また、VRを介した「テレイグジスタンス(ロボットの遠隔操作)」や、VRアバターを通じた接客なども、人手不足という社会的な課題と並行して、求められる部分が大きいと思います。例えば、障がいや持病などの理由で自宅から出られない人も働く機会を得ることが可能になりますし、システムをうまく作れば一人が複数の場所で働くこともでき、省人化にも繋がるでしょう。

リアルとVRの世界の両方を行き来しながら生活や仕事をする、現在の“VR市民”に近いパラリアルなライフスタイルを選択する層は、今後も拡大すると思います。
現在でも、すでにデジタルネイティブ世代は“リアルの自分”と、“SNS上の自分”を使い分けていますよね。同様に、VR上でも複数のパーソナリティを以て生きていく、ということが、多くの人にとって当たり前になるかもしれません。

Facebookがβ版を公開している「Horizon」というプラットフォームで、今後実現しようとしているのも、おそらくそれに近い文脈だと思います。ゲームやコミュニケーションのプラットフォームとしてだけではなく、「Horizon」内でのクリエーティブやマネタイズなどの新しい価値をいかに成立させていけるかが、成功のカギになるでしょう。

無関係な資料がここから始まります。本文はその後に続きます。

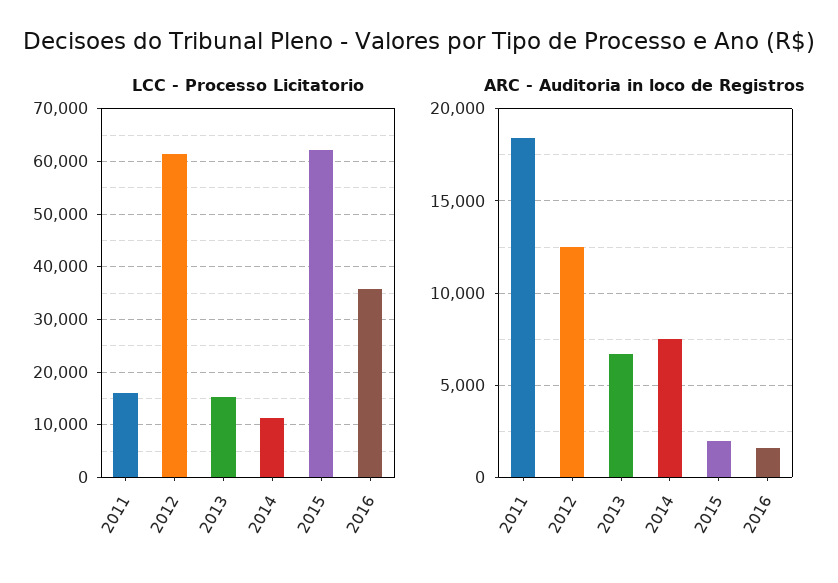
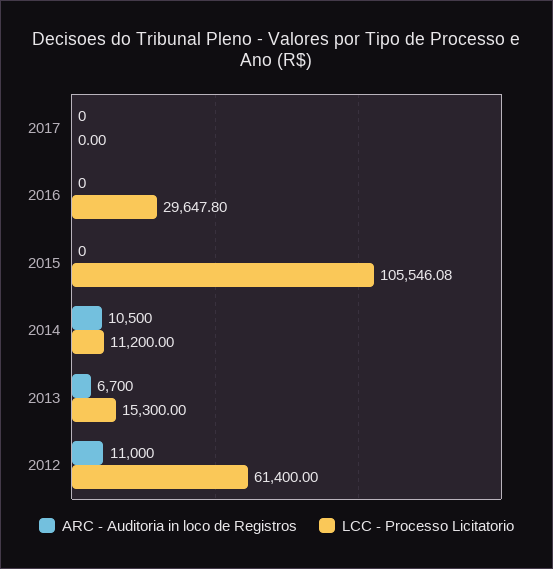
LCC - Processo Licitatorio, 2011: 16000 -> none
LCC - Processo Licitatorio, 2015: 62000 -> 105546.08
LCC - Processo Licitatorio, 2016: 36000 -> 29647.8
ARC - Auditoria in loco de Registros, 2011: 18500 -> none
ARC - Auditoria in loco de Registros, 2012: 12500 -> 11000
ARC - Auditoria in loco de Registros, 2014: 7500 -> 10500
ARC - Auditoria in loco de Registros, 2015: 2000 -> 0
ARC - Auditoria in loco de Registros, 2016: 1500 -> 0
ARC - Auditoria in loco de Registros, 2017: none -> 0
LCC - Processo Licitatorio, 2017: none -> 0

Facebookは巨大なマルチプレーヤーワールド「Horizon」の展開を来年から本格的にスタート。20億人のユーザーをVR世界のコミュニケーション・プラットフォームへと誘う

——リアルとVRのつなぎ目となる、パラリアルなビジネスの可能性も増えそうですね。

はい。SNSに対するアプローチが求められてきたのと同じく、今後は、「Vケット」や「Horizon」のようなVR内の世界を対象とした、イベントやPR・広告、マーケティング等のアイデアやノウハウも、大いに求められてくると思います。
今後のVR・ARの潮流を予測しながら、それに対応するには、「VR・ARはHMDやスマートグラスを使って素晴らしい何かが見られるもの」という視点のみでは不足があります。「VR・ARの運用によって、どんな問題を解決できるか」という部分と、「VR・ARの内側でユーザーとコミュニケーションをとる上で、何が求められているのか」という視点にスイッチする必要があるでしょう。
具体的には、2025年の国際博覧会(大阪・関西万博)までに、VR・ARの世界の内側での、またパラリアルな観点からの、PRや広告施策が非常に多く求められるのではないでしょうか。


進化を続けるVR・AR業界。ゲームやエンタメはもちろん、医療、職業訓練、店舗での活用などを通じて、生活者にとって身近なものとなりつつあります。また、今後はVR技術やVR世界を通じて行われるコミュニケーションや経済活動にも注目していく必要がありそうです。3DCGのアバターの姿で、SNSのように当たり前にVR界に出入りをしたり、ロボットの姿で別の職業に従事する、といった未来も、そう遠くはないかもしれません。